WORK REQUEST
A complete, exact copy of the data is the required answer.

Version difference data
◆ ◆ ◆ ◆

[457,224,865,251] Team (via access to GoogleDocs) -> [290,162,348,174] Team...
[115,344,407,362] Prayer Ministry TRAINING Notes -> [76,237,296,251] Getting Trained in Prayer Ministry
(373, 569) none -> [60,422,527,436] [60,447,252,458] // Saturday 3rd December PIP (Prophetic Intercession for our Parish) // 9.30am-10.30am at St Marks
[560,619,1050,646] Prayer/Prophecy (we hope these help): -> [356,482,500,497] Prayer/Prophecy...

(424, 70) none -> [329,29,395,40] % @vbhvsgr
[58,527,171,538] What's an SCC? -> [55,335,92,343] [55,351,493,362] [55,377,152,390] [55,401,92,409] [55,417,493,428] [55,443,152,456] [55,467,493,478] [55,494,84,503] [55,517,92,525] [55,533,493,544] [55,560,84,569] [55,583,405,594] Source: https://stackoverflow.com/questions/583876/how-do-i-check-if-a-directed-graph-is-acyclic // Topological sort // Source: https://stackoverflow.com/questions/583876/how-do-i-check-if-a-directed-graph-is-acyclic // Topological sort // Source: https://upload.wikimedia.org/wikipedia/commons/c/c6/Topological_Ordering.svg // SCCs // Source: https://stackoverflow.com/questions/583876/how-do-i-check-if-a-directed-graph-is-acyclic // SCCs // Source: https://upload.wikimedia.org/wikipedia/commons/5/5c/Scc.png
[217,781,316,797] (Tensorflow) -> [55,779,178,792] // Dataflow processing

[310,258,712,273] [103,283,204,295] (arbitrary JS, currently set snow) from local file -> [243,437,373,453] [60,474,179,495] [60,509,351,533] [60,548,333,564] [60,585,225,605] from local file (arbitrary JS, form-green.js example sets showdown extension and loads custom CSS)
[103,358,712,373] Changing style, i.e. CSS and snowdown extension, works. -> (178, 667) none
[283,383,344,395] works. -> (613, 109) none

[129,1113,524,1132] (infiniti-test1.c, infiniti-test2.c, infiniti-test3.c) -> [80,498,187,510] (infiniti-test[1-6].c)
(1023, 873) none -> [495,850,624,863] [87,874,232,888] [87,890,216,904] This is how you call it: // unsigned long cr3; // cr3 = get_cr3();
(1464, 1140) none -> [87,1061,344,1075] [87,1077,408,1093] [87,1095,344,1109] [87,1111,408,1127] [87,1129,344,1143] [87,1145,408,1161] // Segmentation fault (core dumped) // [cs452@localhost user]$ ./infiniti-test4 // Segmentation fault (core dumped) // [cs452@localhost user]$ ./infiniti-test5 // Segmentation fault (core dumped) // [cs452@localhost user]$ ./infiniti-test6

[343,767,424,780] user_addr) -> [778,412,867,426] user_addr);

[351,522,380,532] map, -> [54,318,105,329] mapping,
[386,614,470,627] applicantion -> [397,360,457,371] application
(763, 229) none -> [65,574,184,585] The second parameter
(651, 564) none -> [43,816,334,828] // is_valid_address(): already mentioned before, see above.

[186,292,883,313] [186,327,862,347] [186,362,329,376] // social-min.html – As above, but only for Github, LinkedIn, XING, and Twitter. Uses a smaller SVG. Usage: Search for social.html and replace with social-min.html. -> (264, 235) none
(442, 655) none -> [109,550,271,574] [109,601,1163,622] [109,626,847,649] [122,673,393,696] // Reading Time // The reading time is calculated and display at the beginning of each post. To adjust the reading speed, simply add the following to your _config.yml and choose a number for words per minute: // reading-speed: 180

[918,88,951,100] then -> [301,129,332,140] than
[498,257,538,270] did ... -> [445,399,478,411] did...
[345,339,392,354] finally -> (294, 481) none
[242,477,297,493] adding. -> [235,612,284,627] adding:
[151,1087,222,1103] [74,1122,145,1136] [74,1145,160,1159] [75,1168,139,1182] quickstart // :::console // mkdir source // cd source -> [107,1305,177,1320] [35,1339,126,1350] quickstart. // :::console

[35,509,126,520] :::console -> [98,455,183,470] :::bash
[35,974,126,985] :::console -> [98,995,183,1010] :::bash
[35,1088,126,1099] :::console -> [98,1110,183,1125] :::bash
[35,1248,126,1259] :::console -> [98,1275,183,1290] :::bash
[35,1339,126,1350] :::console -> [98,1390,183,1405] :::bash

◆ ◆ ◆ ◆

TASK RESULT
[457,224,865,251] Team (via access to GoogleDocs) -> [290,162,348,174] Team...
[115,344,407,362] Prayer Ministry TRAINING Notes -> [76,237,296,251] Getting Trained in Prayer Ministry
(373, 569) none -> [60,422,527,436] [60,447,252,458] // Saturday 3rd December PIP (Prophetic Intercession for our Parish) // 9.30am-10.30am at St Marks
[560,619,1050,646] Prayer/Prophecy (we hope these help): -> [356,482,500,497] Prayer/Prophecy...

(424, 70) none -> [329,29,395,40] % @vbhvsgr
[58,527,171,538] What's an SCC? -> [55,335,92,343] [55,351,493,362] [55,377,152,390] [55,401,92,409] [55,417,493,428] [55,443,152,456] [55,467,493,478] [55,494,84,503] [55,517,92,525] [55,533,493,544] [55,560,84,569] [55,583,405,594] Source: https://stackoverflow.com/questions/583876/how-do-i-check-if-a-directed-graph-is-acyclic // Topological sort // Source: https://stackoverflow.com/questions/583876/how-do-i-check-if-a-directed-graph-is-acyclic // Topological sort // Source: https://upload.wikimedia.org/wikipedia/commons/c/c6/Topological_Ordering.svg // SCCs // Source: https://stackoverflow.com/questions/583876/how-do-i-check-if-a-directed-graph-is-acyclic // SCCs // Source: https://upload.wikimedia.org/wikipedia/commons/5/5c/Scc.png
[217,781,316,797] (Tensorflow) -> [55,779,178,792] // Dataflow processing

[310,258,712,273] [103,283,204,295] (arbitrary JS, currently set snow) from local file -> [243,437,373,453] [60,474,179,495] [60,509,351,533] [60,548,333,564] [60,585,225,605] from local file (arbitrary JS, form-green.js example sets showdown extension and loads custom CSS)
[103,358,712,373] Changing style, i.e. CSS and snowdown extension, works. -> (178, 667) none
[283,383,344,395] works. -> (613, 109) none

[129,1113,524,1132] (infiniti-test1.c, infiniti-test2.c, infiniti-test3.c) -> [80,498,187,510] (infiniti-test[1-6].c)
(1023, 873) none -> [495,850,624,863] [87,874,232,888] [87,890,216,904] This is how you call it: // unsigned long cr3; // cr3 = get_cr3();
(1464, 1140) none -> [87,1061,344,1075] [87,1077,408,1093] [87,1095,344,1109] [87,1111,408,1127] [87,1129,344,1143] [87,1145,408,1161] // Segmentation fault (core dumped) // [cs452@localhost user]$ ./infiniti-test4 // Segmentation fault (core dumped) // [cs452@localhost user]$ ./infiniti-test5 // Segmentation fault (core dumped) // [cs452@localhost user]$ ./infiniti-test6

[343,767,424,780] user_addr) -> [778,412,867,426] user_addr);

[351,522,380,532] map, -> [54,318,105,329] mapping,
[386,614,470,627] applicantion -> [397,360,457,371] application
(763, 229) none -> [65,574,184,585] The second parameter
(651, 564) none -> [43,816,334,828] // is_valid_address(): already mentioned before, see above.

[186,292,883,313] [186,327,862,347] [186,362,329,376] // social-min.html – As above, but only for Github, LinkedIn, XING, and Twitter. Uses a smaller SVG. Usage: Search for social.html and replace with social-min.html. -> (264, 235) none
(442, 655) none -> [109,550,271,574] [109,601,1163,622] [109,626,847,649] [122,673,393,696] // Reading Time // The reading time is calculated and display at the beginning of each post. To adjust the reading speed, simply add the following to your _config.yml and choose a number for words per minute: // reading-speed: 180

[918,88,951,100] then -> [301,129,332,140] than
[498,257,538,270] did ... -> [445,399,478,411] did...
[345,339,392,354] finally -> (294, 481) none
[242,477,297,493] adding. -> [235,612,284,627] adding:
[151,1087,222,1103] [74,1122,145,1136] [74,1145,160,1159] [75,1168,139,1182] quickstart // :::console // mkdir source // cd source -> [107,1305,177,1320] [35,1339,126,1350] quickstart. // :::console

[35,509,126,520] :::console -> [98,455,183,470] :::bash
[35,974,126,985] :::console -> [98,995,183,1010] :::bash
[35,1088,126,1099] :::console -> [98,1110,183,1125] :::bash
[35,1248,126,1259] :::console -> [98,1275,183,1290] :::bash
[35,1339,126,1350] :::console -> [98,1390,183,1405] :::bash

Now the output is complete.